Severity is determined by humans, not by formula alone. The platform records behavioral signals (first-message-to-reply ratios, RSVP no-show rates, pattern of declined approaches, withdrawn vouches) which inform moderation but do not replace moderator judgment.

VIII. Appeals

Every moderation decision is appealable within thirty days. Appeals route to a moderator different from the one who made the original decision; severe consequences route to senior staff.

Appeals can uphold the original decision, modify it, or reverse it entirely. Outcomes are communicated to the Member with reasoning. The platform takes its own decisions seriously enough to allow them to be challenged, and the community is better served by transparent reconsideration than by infallibility theater.

A Member whose appeal is denied may not file a second appeal on the same matter. A Member whose conduct continues to warrant moderation after an unsuccessful appeal does not get a second chance to relitigate the original decision.

IX. Platform Liability

After Dark Parlor is an interactive computer service under Section 230 of the Communications Decency Act.
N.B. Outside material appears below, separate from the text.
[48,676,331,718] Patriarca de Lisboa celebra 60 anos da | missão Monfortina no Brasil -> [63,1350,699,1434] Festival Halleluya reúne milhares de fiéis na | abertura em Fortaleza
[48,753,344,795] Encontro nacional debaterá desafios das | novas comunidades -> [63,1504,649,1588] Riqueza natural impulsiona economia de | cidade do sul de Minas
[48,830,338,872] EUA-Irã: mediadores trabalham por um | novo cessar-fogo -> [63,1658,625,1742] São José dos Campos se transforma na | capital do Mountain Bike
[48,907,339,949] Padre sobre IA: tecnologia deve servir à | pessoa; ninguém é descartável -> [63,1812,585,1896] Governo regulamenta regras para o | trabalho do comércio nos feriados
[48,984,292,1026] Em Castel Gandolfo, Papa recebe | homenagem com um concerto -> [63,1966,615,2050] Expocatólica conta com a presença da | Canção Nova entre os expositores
This means the platform is not the publisher or speaker of what members post, send, or say here. Members are responsible for their own content and conduct. The platform actively moderates content and removes material that violates our Community Standards. Active moderation is consistent with and does not waive the platform's Section 230 protections.

The platform does not have Section 230 protection for content that promotes or facilitates sex trafficking, consistent with the Allow States and Victims to Fight Online Sex Trafficking Act. If you encounter such content, report it immediately.

X. How the Room Takes Care of Itself

Most of what keeps the Parlor a good room does not happen on this page. It happens in the references Members write about each other. It happens in the events Members attend, host, and recommend. It happens in the introductions made privately, between Members who know what each other can be trusted with. The platform's role is to support that work, to surface its signals, and to act when the community needs the platform to act.

If you have made it this far, you are the kind of Member the Parlor was built for. Welcome.